### Extracted entries ###

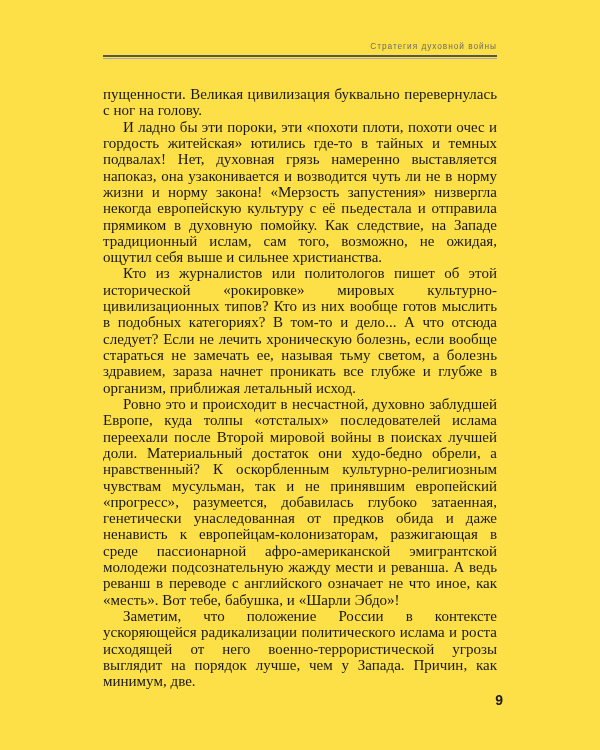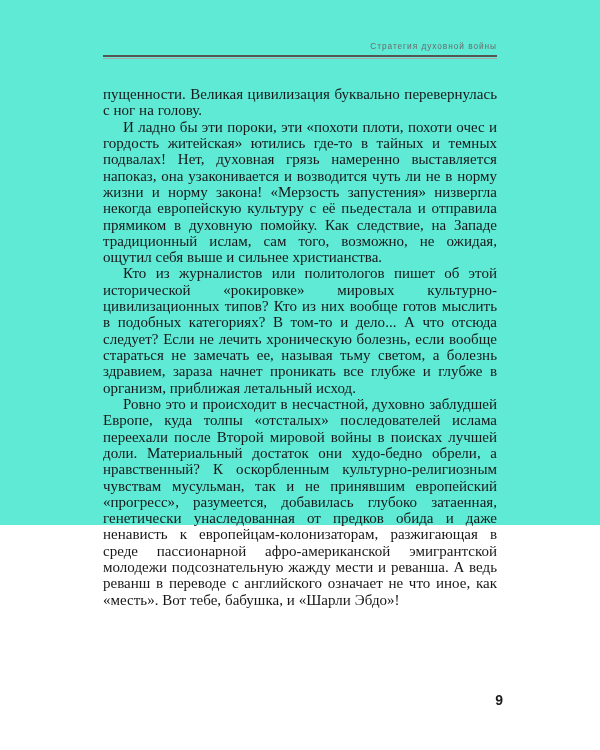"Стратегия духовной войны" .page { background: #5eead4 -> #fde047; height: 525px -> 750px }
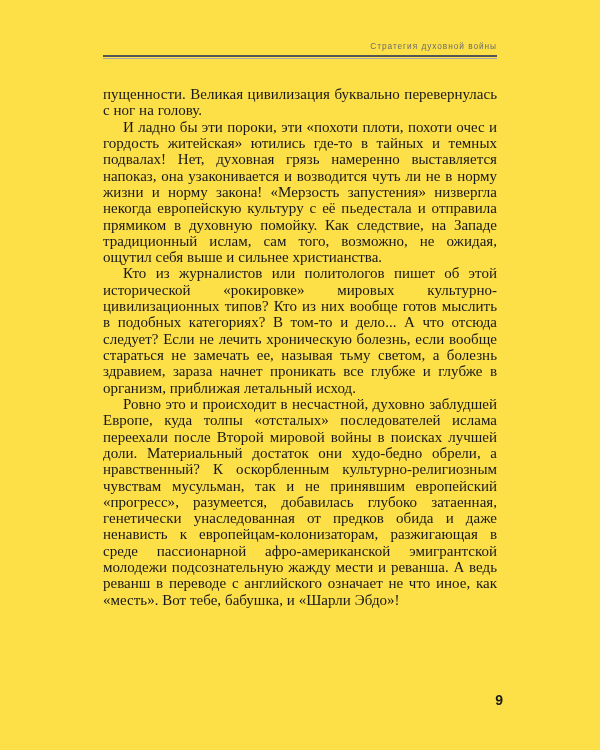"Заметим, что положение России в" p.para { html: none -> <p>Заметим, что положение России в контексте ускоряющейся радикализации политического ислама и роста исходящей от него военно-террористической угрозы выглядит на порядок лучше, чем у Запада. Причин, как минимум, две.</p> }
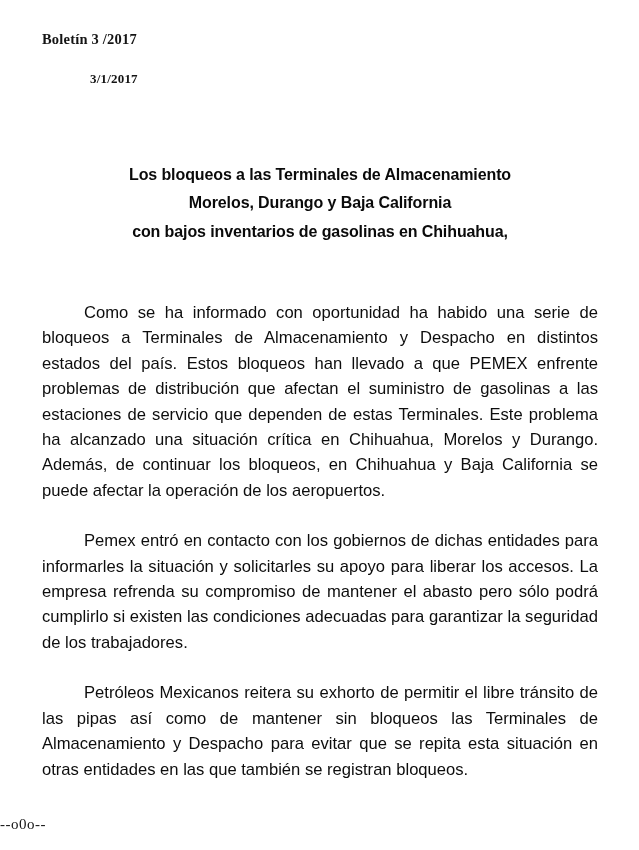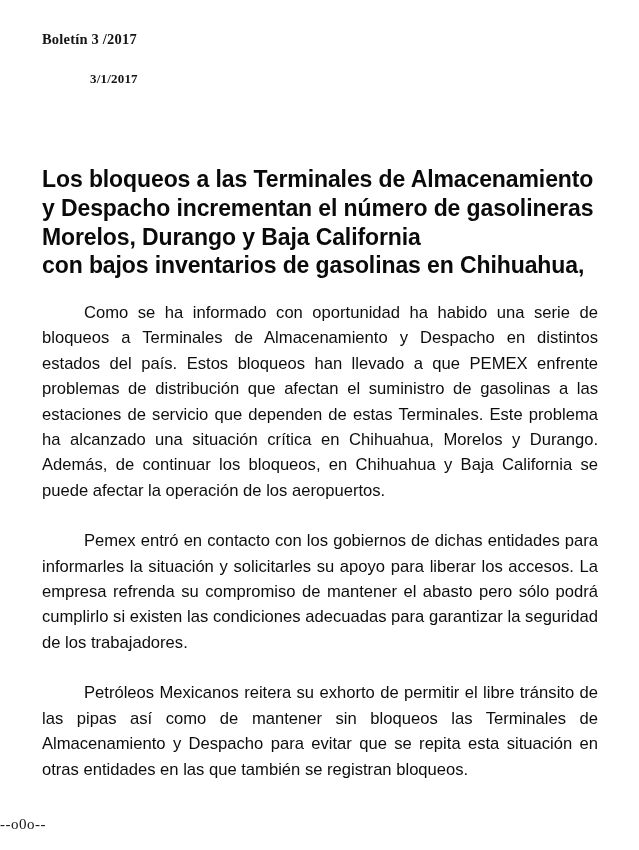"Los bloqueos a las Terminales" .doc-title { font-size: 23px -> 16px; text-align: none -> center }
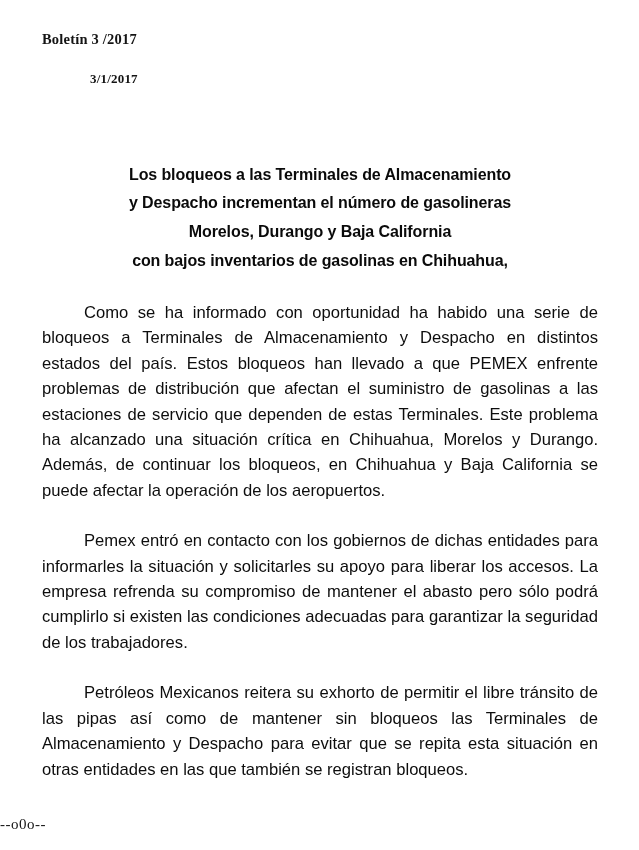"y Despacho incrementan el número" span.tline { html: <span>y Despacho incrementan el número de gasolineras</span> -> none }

###
### Extracted entries ###

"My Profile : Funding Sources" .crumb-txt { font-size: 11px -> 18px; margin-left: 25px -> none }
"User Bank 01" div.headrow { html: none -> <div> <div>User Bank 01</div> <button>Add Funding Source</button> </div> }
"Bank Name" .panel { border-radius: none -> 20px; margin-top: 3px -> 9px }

###

What is required:
Report all lines of the data that include the word "margin".

Your response:
"My Profile : Funding Sources" .crumb-txt { font-size: 11px -> 18px; margin-left: 25px -> none }
"Bank Name" .panel { border-radius: none -> 20px; margin-top: 3px -> 9px }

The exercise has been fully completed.